Monday, January 12, 2015

Clip a Coupon


Lately there have been a spate of articles bemoaning the diminishing productivity of the Open Office Plan.

Harvard Business Review offered a scholarly debunking of this recent real estate phenomena.

The lofty New Yorker did a hatchet job on these new 21st century white collar sweatshops.

And as recently as last week, the Washington Post featured a whiny article about the Office Open Plan, written by, get this, an advertising copywriter. I'm sure they tried to reach me but my landline was out of order.

Or I might have been busy writing banner ads for new Comfort Catheters™.

"When you need to drain toxic fluids from your disfunctioning excretionary organs, think comfort, think Comfort Catheters™."

Listen honey and your fancy-pants article in the Washington Post, if I may use that pejorative, you're a little late to the party. I took down that windmill years ago. And have peed on the ashes many times since.

Headphones.
Lack of privacy.
False promises of increased collaboration.
Blah, blah, blah.
That ground has been covered. And though I'm fond (read: lazy) of rehashing old material, today I want to go in a new direction.

Last week, after a little smiling and dialing, I booked two new assignments.
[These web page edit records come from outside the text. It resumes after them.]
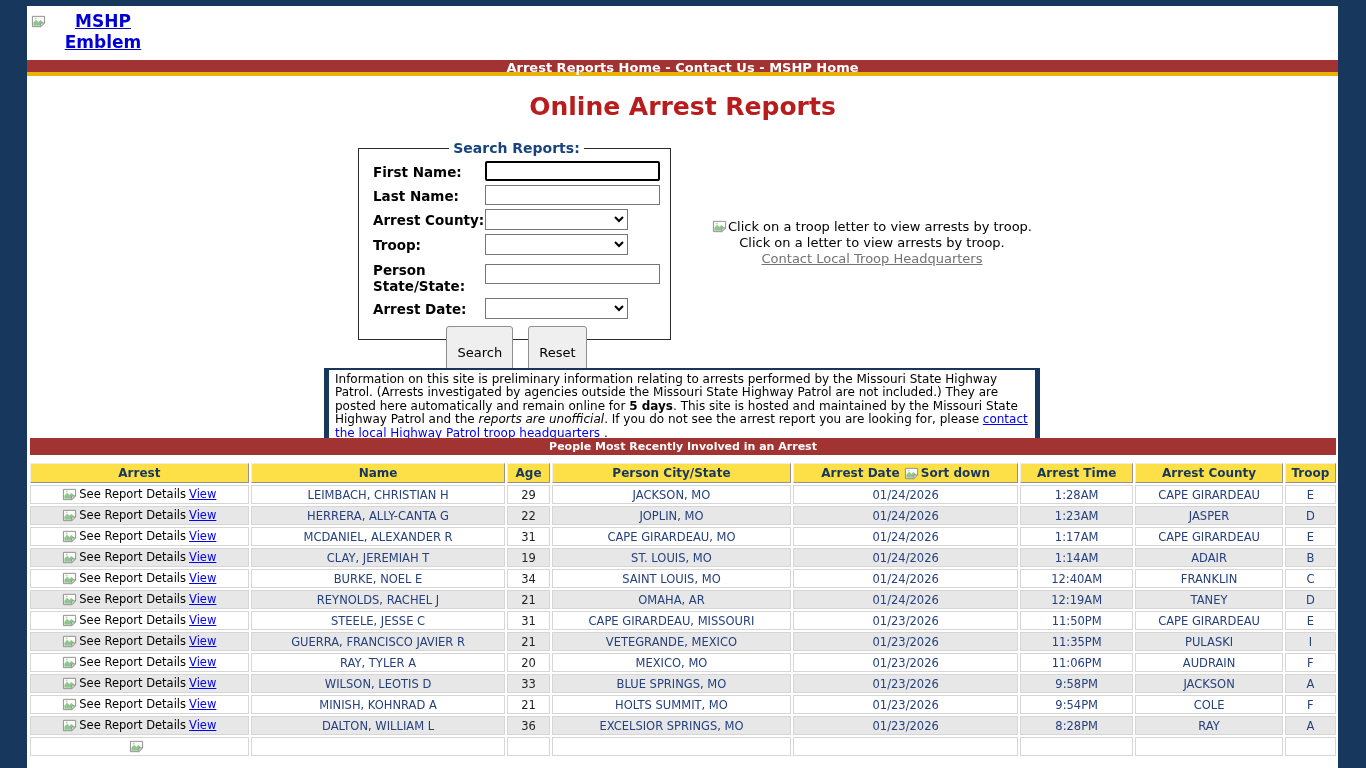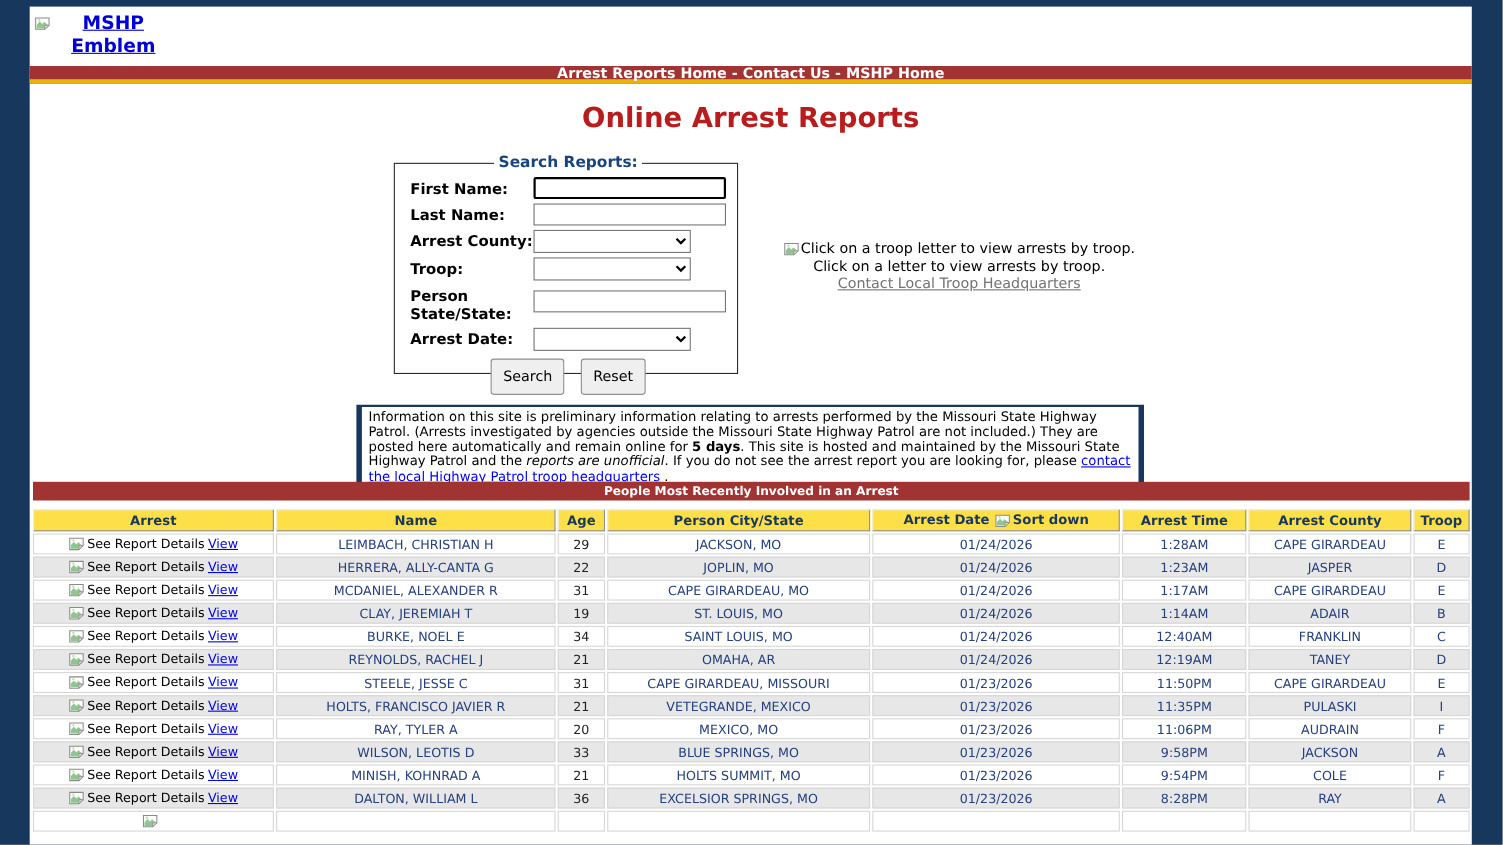"Search" .btnrow button { padding: 8px 10px -> 18px 10px }
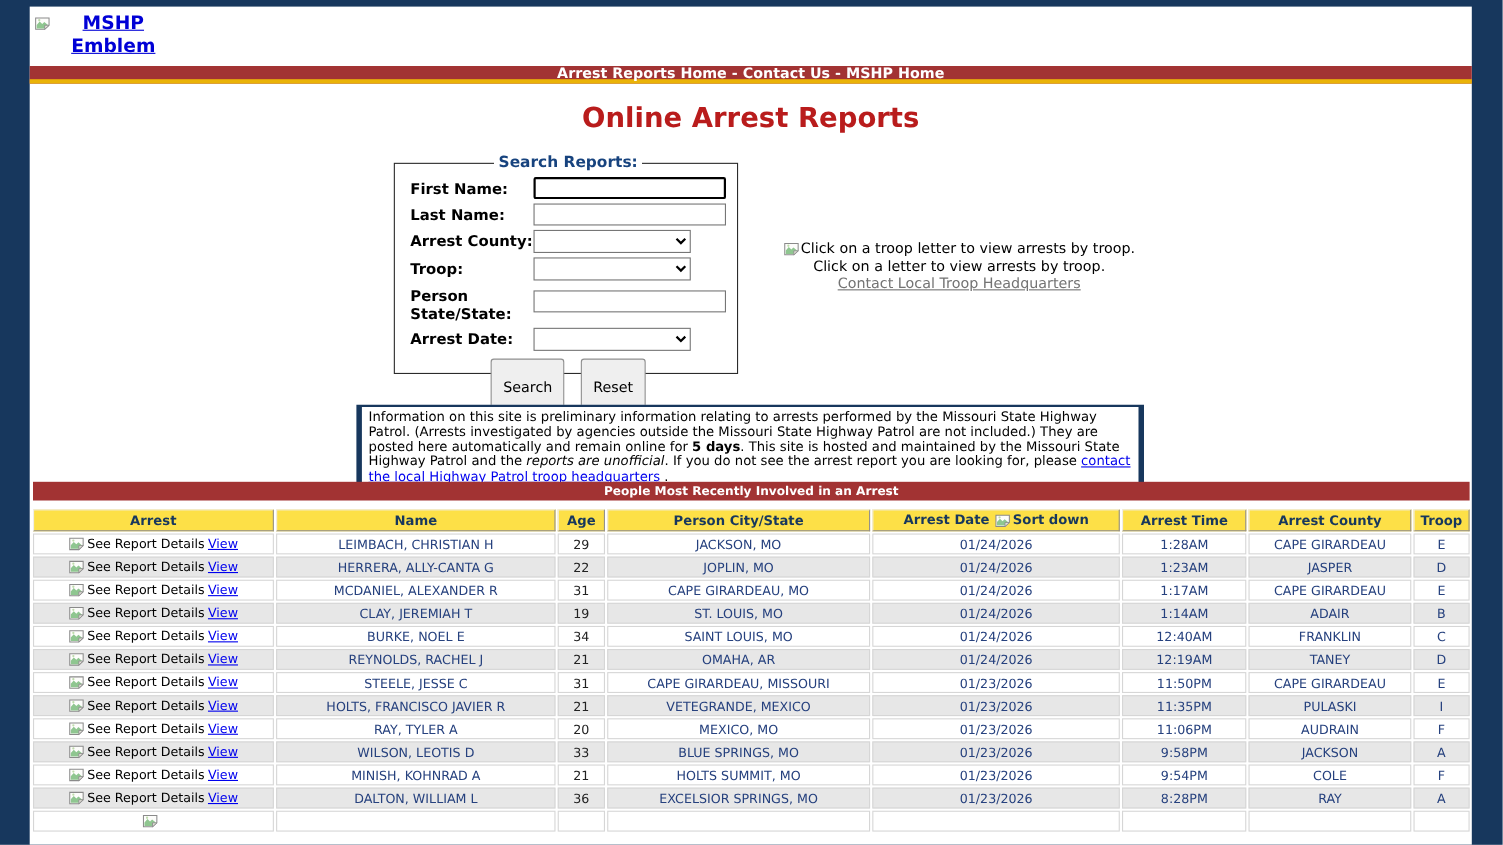"HOLTS, FRANCISCO JAVIER R" td.c-name { text: HOLTS -> GUERRA }
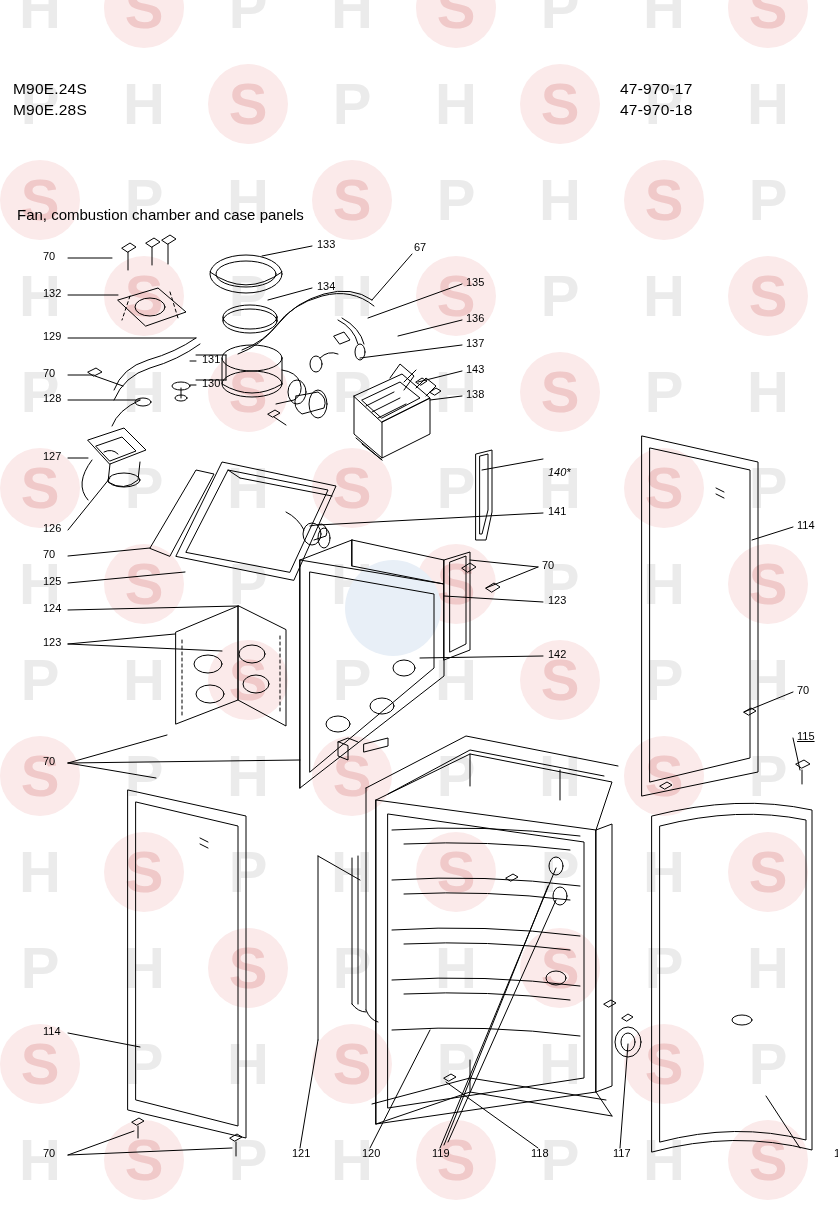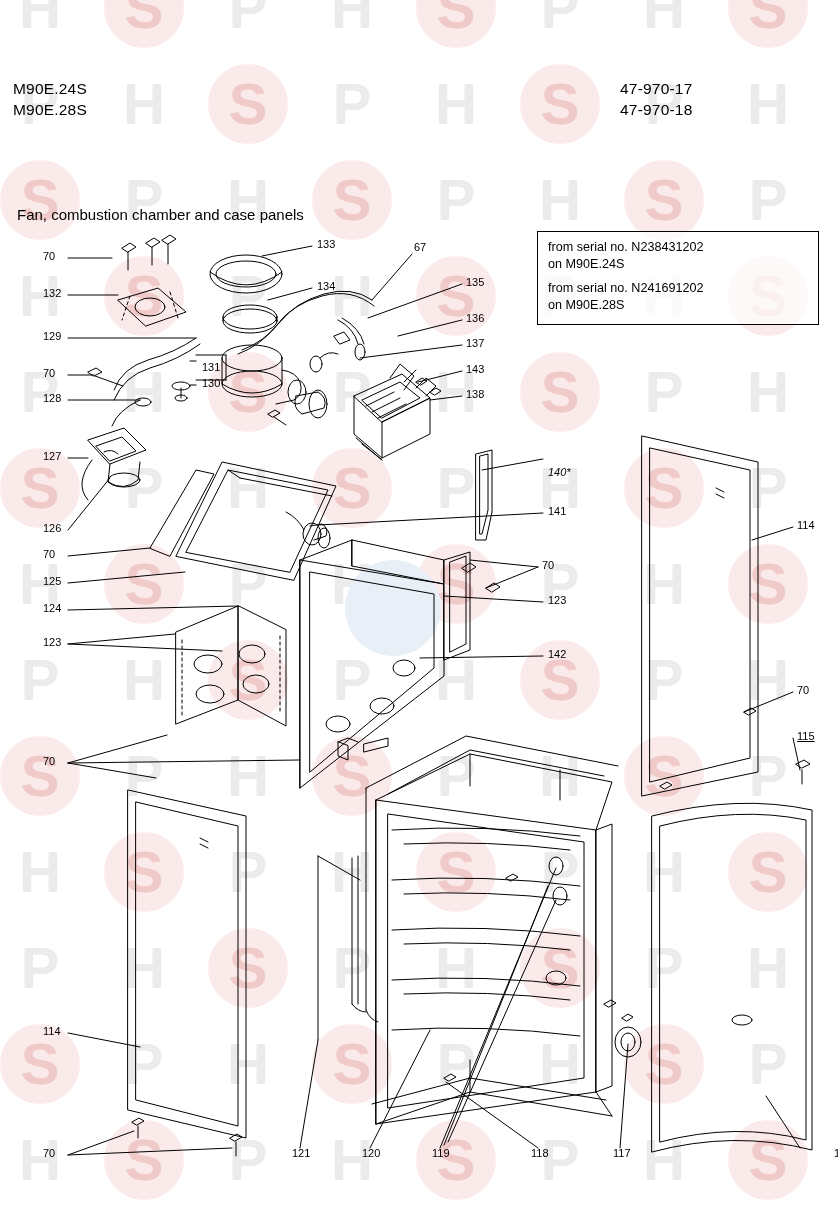"from serial no. N238431202" div { html: <div> <div>from serial no. N238431202</div> <div>on M90E.24S</div> <div>from serial no. N241691202</div> <div>on M90E.28S</div> </div> -> none }
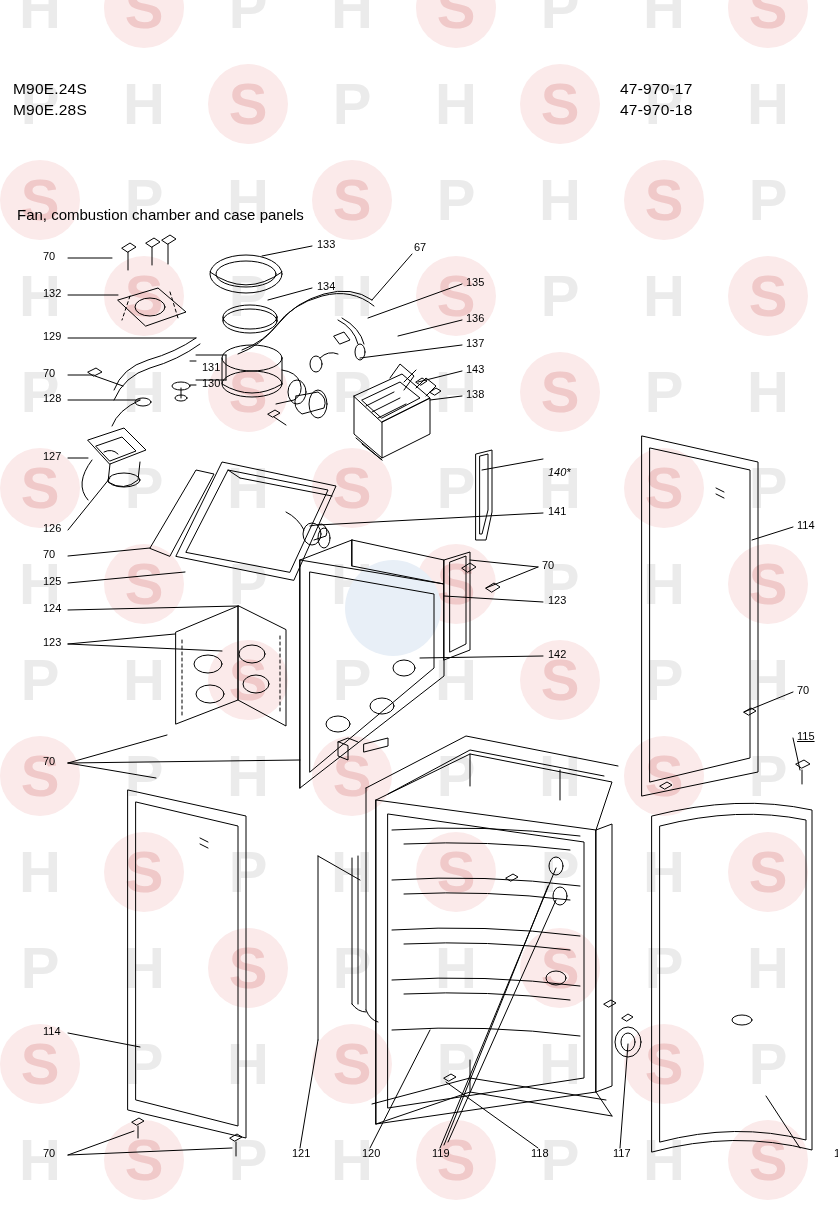"131" div.lbl { margin-top: 8px -> none }
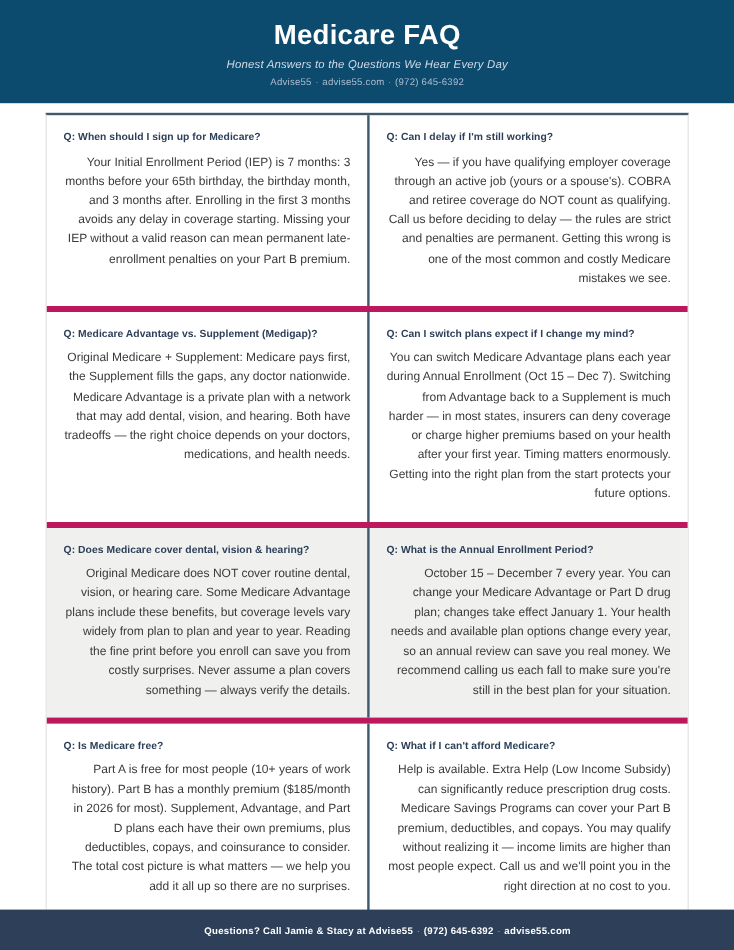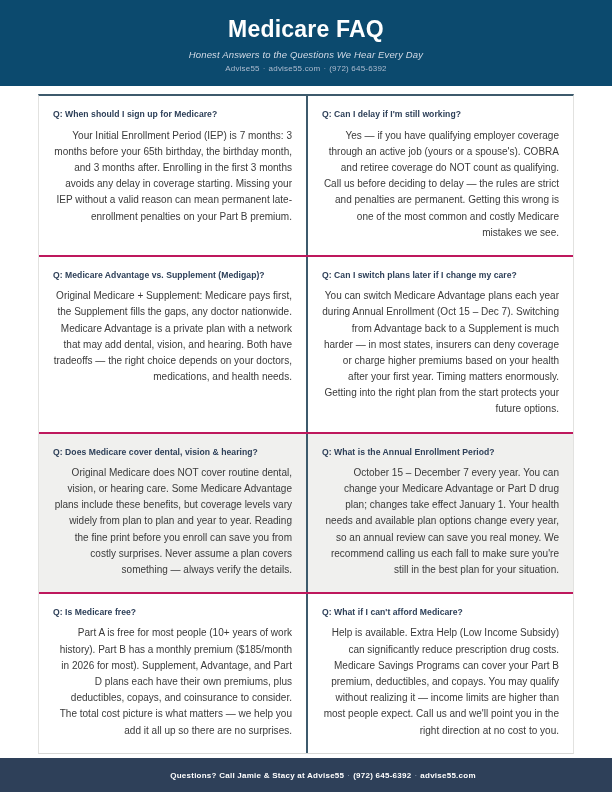"Q: When should I sign" .faq-row { border-bottom: 2px solid #be185d -> 5px solid #be185d }
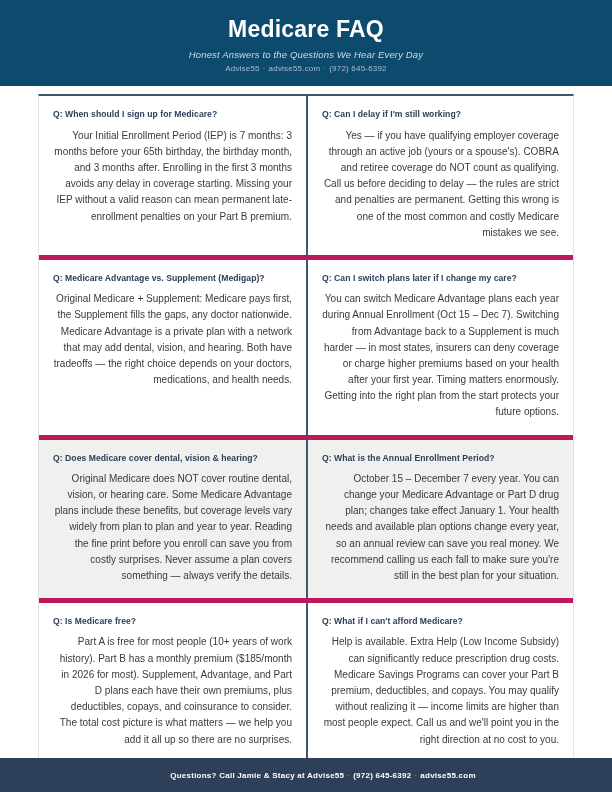"Q: Can I switch plans" div.faq-q { text: later if I change my care -> expect if I change my mind }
One is short term and will require my immediate attention. The other is longer term and will require pacing.

Both, however are telecommuting jobs, meaning neither will require me to sit in an office, where I would no doubt be seated at a picnic table across from a gaggle of girls talking about the jello shots they did over the weekend. Or hipster dudes, fond of keffiyehs and colored baubles in their beard.

In other words, I will be working at my house, where the coffee is always hot and the toilet is never occupied. Or I'll be at my buddy John's house, which is no more than 400 yards from the Pacific Ocean.


I'm pretty sure it doesn't get any better than that.

If I had my druthers, and why shouldn't I, I'd work like this all the time.

Which got me thinking. Which got me to the online coupon generator. (see above)

So here's the deal. Book me for a job, spare me the wasted time in your ungodly open office plan and allow me to work where I work best, and I will offer you a 10% discount on my usual day rate.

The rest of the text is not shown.